- Before and after images:
= Beginning of Section =

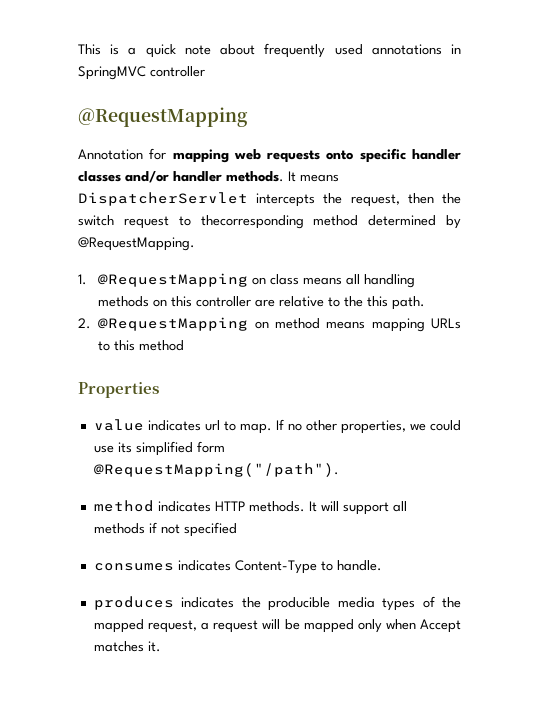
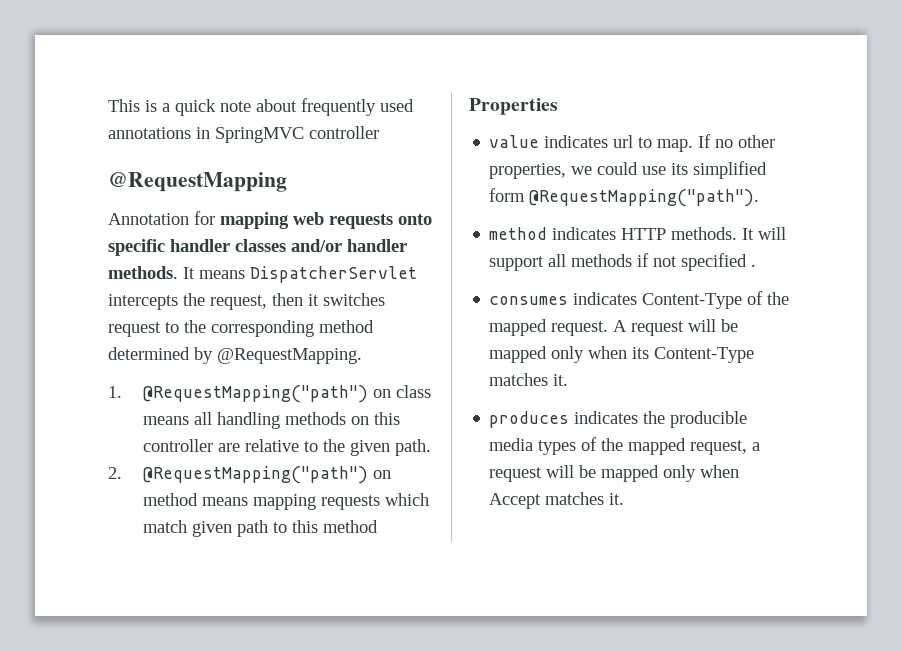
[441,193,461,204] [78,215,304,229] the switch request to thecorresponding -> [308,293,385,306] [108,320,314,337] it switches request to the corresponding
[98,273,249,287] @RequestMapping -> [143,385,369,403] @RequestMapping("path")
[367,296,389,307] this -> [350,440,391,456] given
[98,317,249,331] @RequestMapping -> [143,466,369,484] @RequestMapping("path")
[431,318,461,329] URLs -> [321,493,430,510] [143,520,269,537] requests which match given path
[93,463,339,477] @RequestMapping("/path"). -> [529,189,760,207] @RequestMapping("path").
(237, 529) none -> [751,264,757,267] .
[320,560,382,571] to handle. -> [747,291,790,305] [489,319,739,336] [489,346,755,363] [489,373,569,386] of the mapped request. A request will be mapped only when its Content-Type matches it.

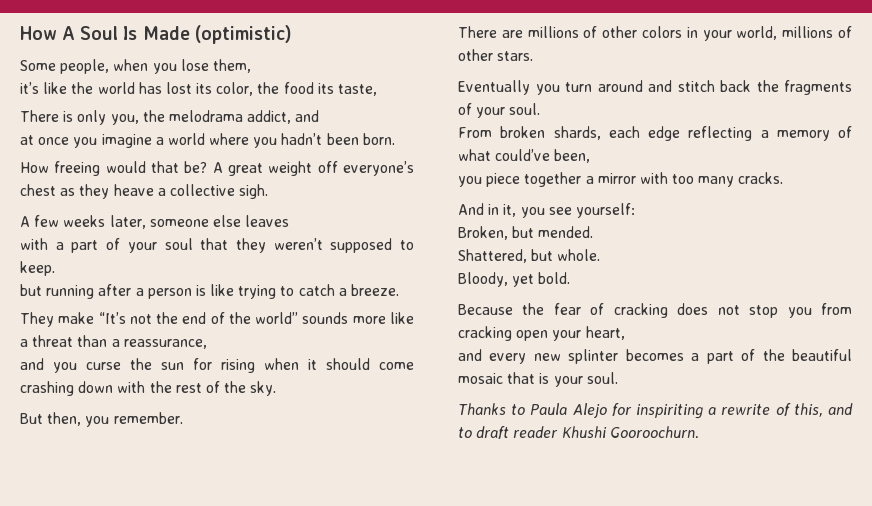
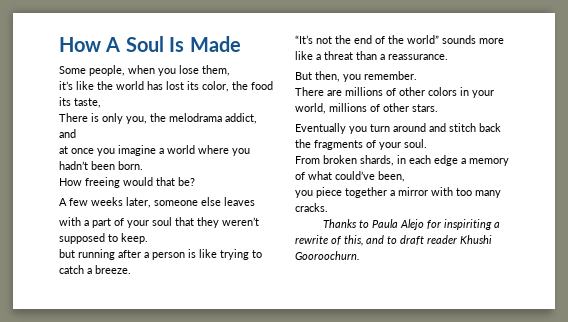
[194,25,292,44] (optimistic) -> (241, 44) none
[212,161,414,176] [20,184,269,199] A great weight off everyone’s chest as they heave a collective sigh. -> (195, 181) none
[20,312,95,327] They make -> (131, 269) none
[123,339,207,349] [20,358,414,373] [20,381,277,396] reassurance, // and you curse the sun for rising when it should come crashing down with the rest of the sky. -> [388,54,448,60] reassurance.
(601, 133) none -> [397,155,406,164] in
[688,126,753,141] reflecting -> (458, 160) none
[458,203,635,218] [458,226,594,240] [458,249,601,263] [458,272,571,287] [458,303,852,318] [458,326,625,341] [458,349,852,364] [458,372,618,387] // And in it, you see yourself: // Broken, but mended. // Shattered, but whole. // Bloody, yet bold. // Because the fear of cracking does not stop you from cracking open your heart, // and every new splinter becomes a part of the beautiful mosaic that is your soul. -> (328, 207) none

= End of Section =

- Problem requirements: Your task is to list each line of the records with the word "RequestMapping".

- Written solution:
[98,273,249,287] @RequestMapping -> [143,385,369,403] @RequestMapping("path")
[98,317,249,331] @RequestMapping -> [143,466,369,484] @RequestMapping("path")
[93,463,339,477] @RequestMapping("/path"). -> [529,189,760,207] @RequestMapping("path").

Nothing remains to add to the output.